WHAT THIS TASK INVOLVES:
Repeat the data in full and exactly. Leave the pictures out.

INPUT DATA:
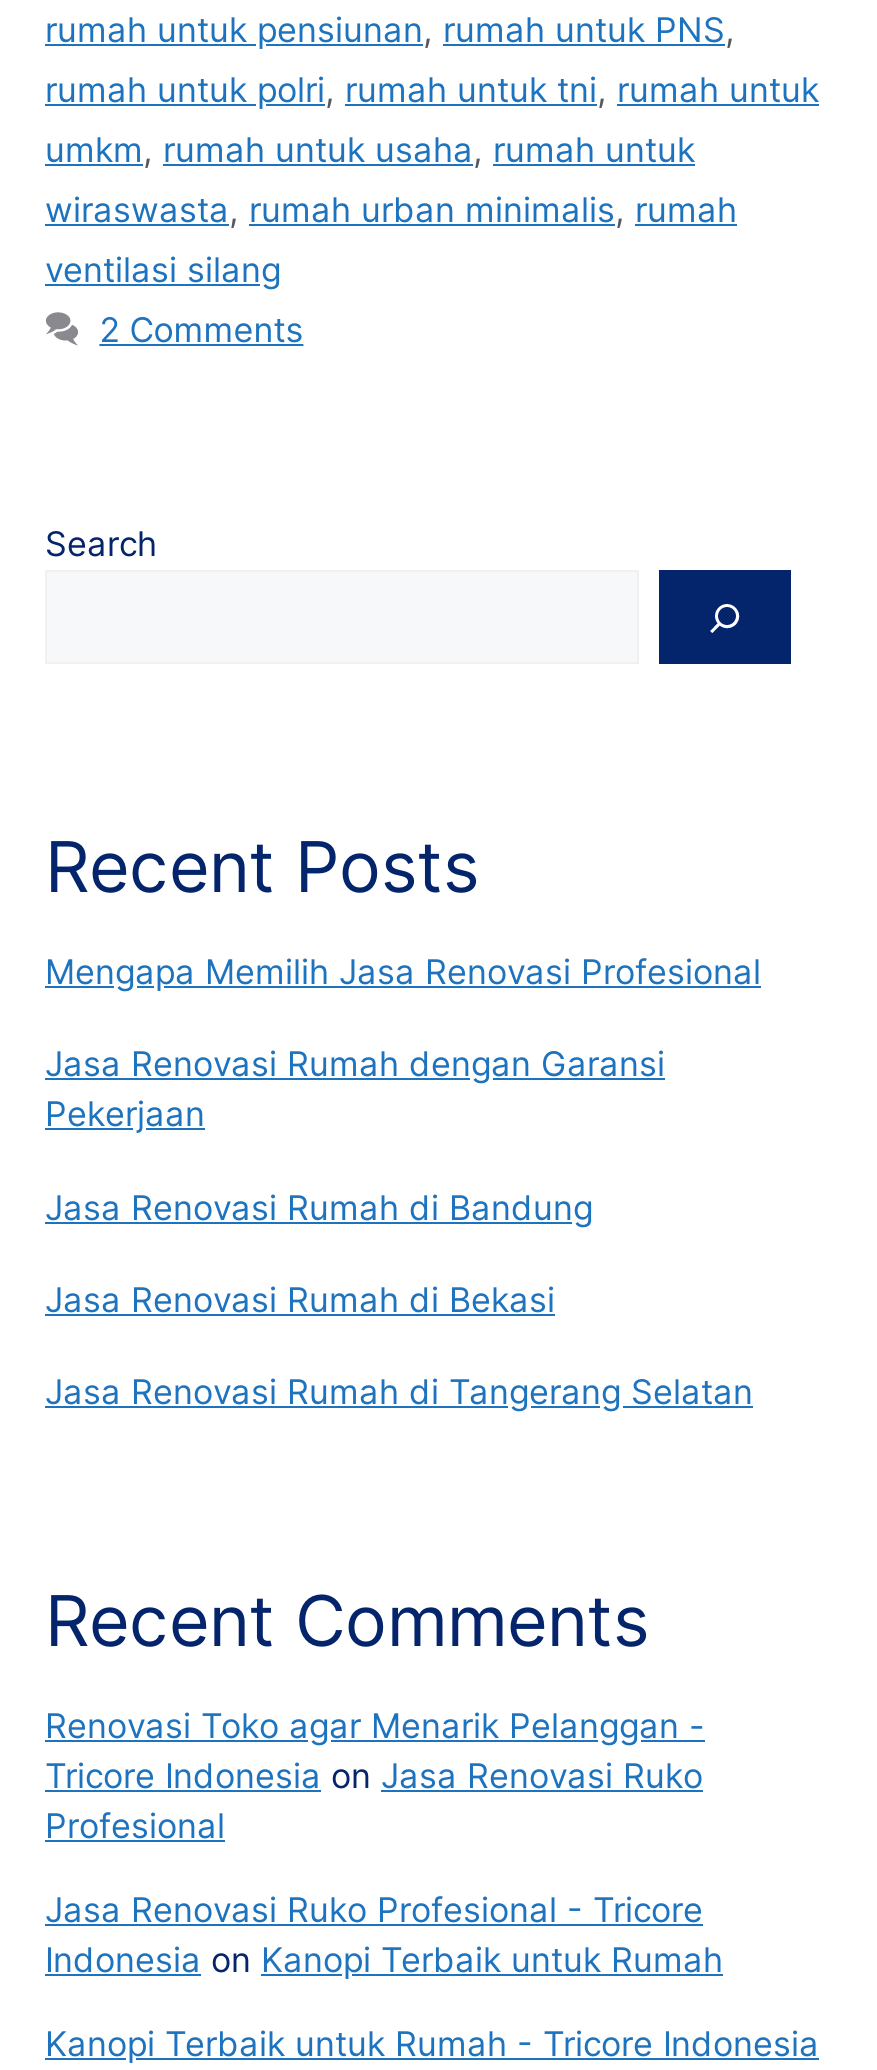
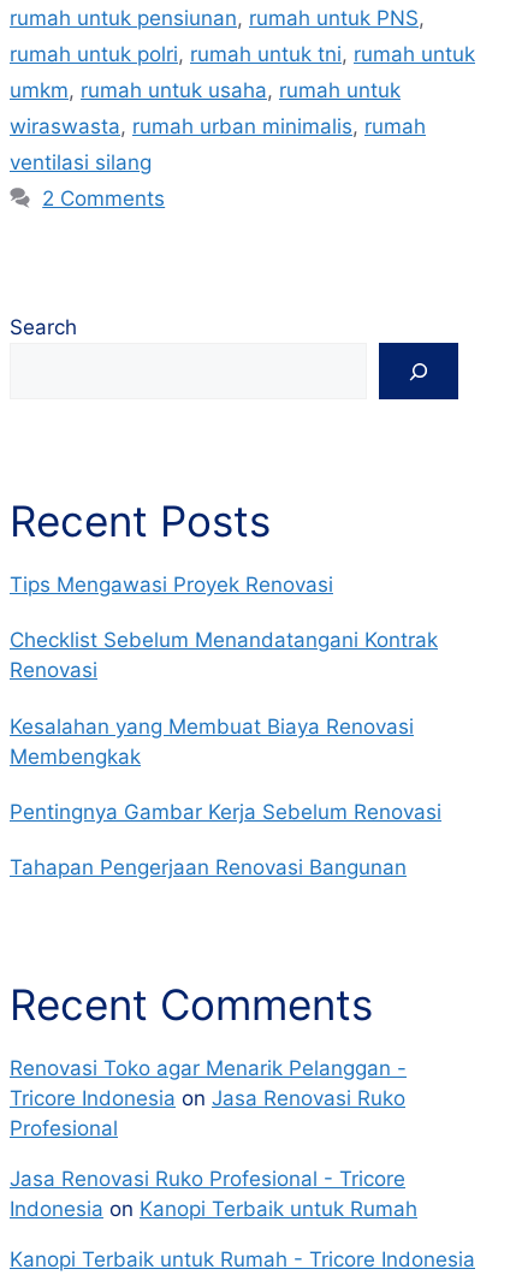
[45,952,761,992] Mengapa Memilih Jasa Renovasi Profesional -> [10,573,333,597] Tips Mengawasi Proyek Renovasi
[45,1045,665,1135] Jasa Renovasi Rumah dengan Garansi | Pekerjaan -> [10,628,438,682] Checklist Sebelum Menandatangani Kontrak | Renovasi
[45,1187,593,1227] Jasa Renovasi Rumah di Bandung -> [10,714,414,768] Kesalahan yang Membuat Biaya Renovasi | Membengkak
[45,1280,555,1320] Jasa Renovasi Rumah di Bekasi -> [10,800,441,824] Pentingnya Gambar Kerja Sebelum Renovasi
[45,1372,753,1412] Jasa Renovasi Rumah di Tangerang Selatan -> [10,855,407,879] Tahapan Pengerjaan Renovasi Bangunan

TASK ANSWER:
[45,952,761,992] Mengapa Memilih Jasa Renovasi Profesional -> [10,573,333,597] Tips Mengawasi Proyek Renovasi
[45,1045,665,1135] Jasa Renovasi Rumah dengan Garansi | Pekerjaan -> [10,628,438,682] Checklist Sebelum Menandatangani Kontrak | Renovasi
[45,1187,593,1227] Jasa Renovasi Rumah di Bandung -> [10,714,414,768] Kesalahan yang Membuat Biaya Renovasi | Membengkak
[45,1280,555,1320] Jasa Renovasi Rumah di Bekasi -> [10,800,441,824] Pentingnya Gambar Kerja Sebelum Renovasi
[45,1372,753,1412] Jasa Renovasi Rumah di Tangerang Selatan -> [10,855,407,879] Tahapan Pengerjaan Renovasi Bangunan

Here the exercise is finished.